Use past experience: include learning points from DBS and identify the areas in drug development where LMS may add unequivocal, unbiased and immediate value (scientific, ethical and logistic/financial) and capitalize on this value, instead of proposing a general switch to LMS. In learning from the past, it is probably also the right time to integrate this new thinking in order to give more consideration to a tiered approach or assay/stage-appropriate scientific validation [Citation13], and not routinely push the use of LMS into the realms of regulated bioanalysis standards if this is not called for.

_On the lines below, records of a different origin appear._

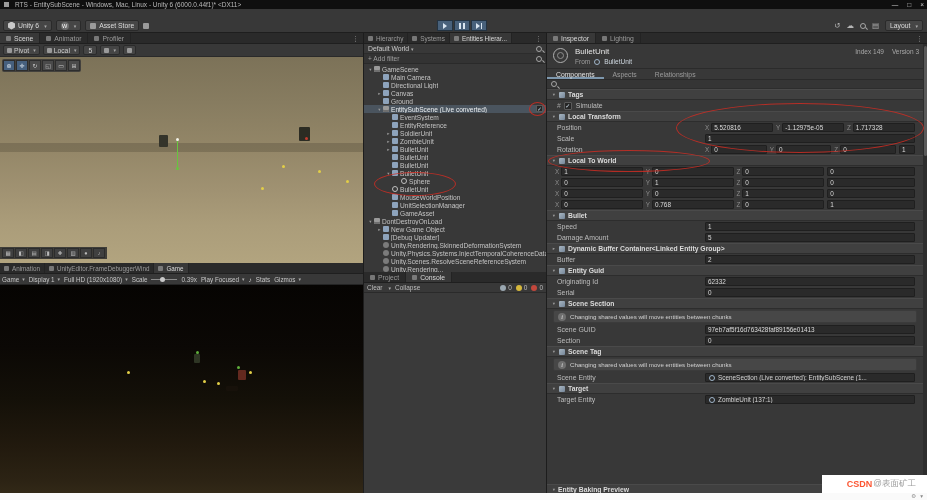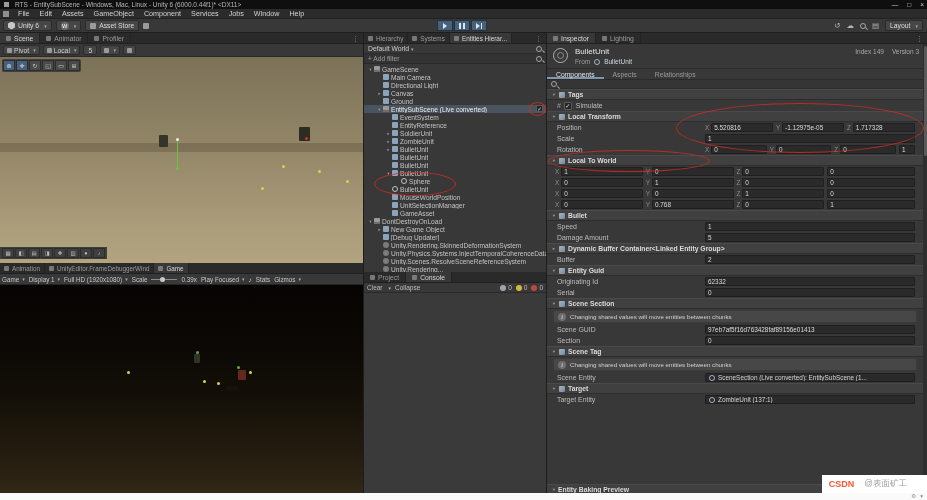--- a/index.html
+++ b/index.html
@@ -163,18 +163,6 @@
     </span>
   </div>
 
-  <div class="menubar">
-    <span class="menu-cube"></span>
-  <span class="menu-item">File</span>
-      <span class="menu-item">Edit</span>
-      <span class="menu-item">Assets</span>
-      <span class="menu-item">GameObject</span>
-      <span class="menu-item">Component</span>
-      <span class="menu-item">Services</span>
-      <span class="menu-item">Jobs</span>
-      <span class="menu-item">Window</span>
-      <span class="menu-item">Help</span>
-    </div>
 
   <div class="toolbar">
     <div class="tb-left">

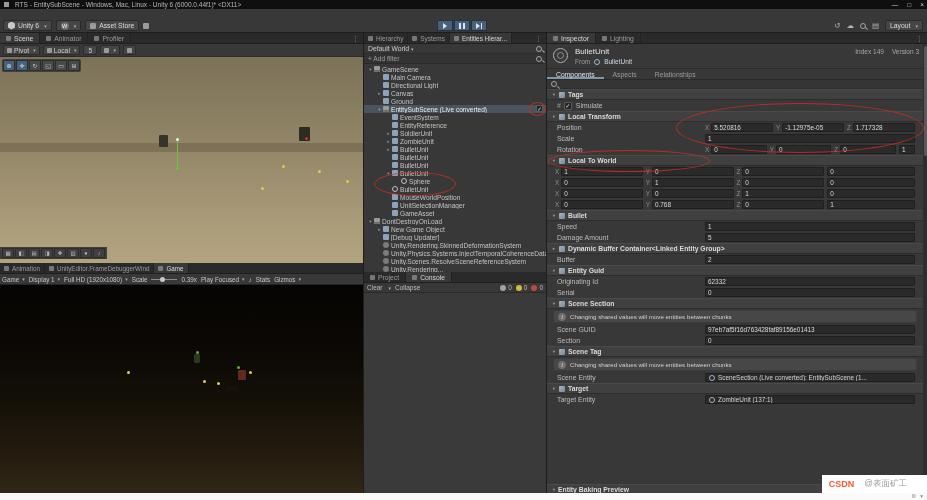--- a/index.html
+++ b/index.html
@@ -143,7 +143,7 @@
 
 .footer{position:absolute;left:0;top:493px;width:100%;height:7px;background:#fafafa;z-index:8;display:flex;align-items:center;justify-content:flex-end;gap:4px;padding-right:4px}
 .f-ico{color:#8a8a8a;font-size:5.5px;line-height:7px}
-.watermark{position:absolute;left:822px;top:475px;width:105px;height:18px;background:#fff;z-index:9;display:flex;align-items:center;justify-content:flex-end;gap:10px;padding-right:20px}
+.watermark{position:absolute;left:822px;top:475px;width:105px;height:18px;background:#fff;z-index:9;display:flex;align-items:center;justify-content:flex-end;gap:1px;padding-right:11px}
 .wm-brand{color:#fc5531;font-weight:bold;font-size:9px}
 .wm-user{color:#9b9b9b;font-size:8.5px}
 .red-ellipse{position:absolute;border:1.5px solid rgba(205,45,35,.85);border-radius:50%;z-index:20;pointer-events:none}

Finally, the team does not have the intention of suggesting that there is a difference between a liquid microsample and a traditional liquid sample, if there is no scientific evidence to make this distinction. This will make the acceptance by industry and regulators of LMS easier. LMS may in fact be nothing other than a next level of ‘a smaller sample’, facilitating the 3Rs [Citation12] or clinical studies, where sample volume is currently a limiting factor with respect to patient comfort and ethics.
Future perspective
Now the team has a good idea of the challenges and gaps in our understanding for LMS, they can fine tune and translate them into concrete bioanalytical experiments. Going forwards, we will continue to reach out and communicate more details on these planned experiments and provide context on how they fit into the proposed strategy for successful LMS, either via rapid communications or a Focus Workshop. We hope to be able to report back on the results of the first battery of experiments at the 7th Annual Open Symposium (Barcelona, Spain, 21–23 November 2014). We will continue to strengthen our relationships with other consortia or industry initiatives in order to ensure appropriate cross-fertilization and data sharing. High on our list of priorities are the stakeholders who are the recipients of the bioanalytical data, such as the NC3R Microsampling Working Group.
Disclaimer
The views and conclusion presented in this paper are those of the European Bioanalysis Forum and do not necessarily reflect the representative affiliations’ or companys’ positions on the subject.
Acknowledgements
The authors wish to thank the member companies of the EBF LMS Consortium (AstraZeneca, Charles River Laboratories, Covance, GlaxoSmithKline, Janssen Research & Development Novartis, LGC, Lundbeck, PRA, Sanofi, Shire, TNO Triskelion and QPS) for their contribution to the workshop and review of the manuscript and all EBF members for their input in the surveys.
Financial & competing interests disclosure
The authors have no relevant affiliations or financial involvement with any organization or entity with a financial interest in or financial conflict with the subject matter or materials discussed in the manuscript. This includes employment, consultancies, honoraria, stock ownership or options, expert testimony, grants or patents received or pending, or royalties.
No writing assistance was utilized in the production of this manuscript.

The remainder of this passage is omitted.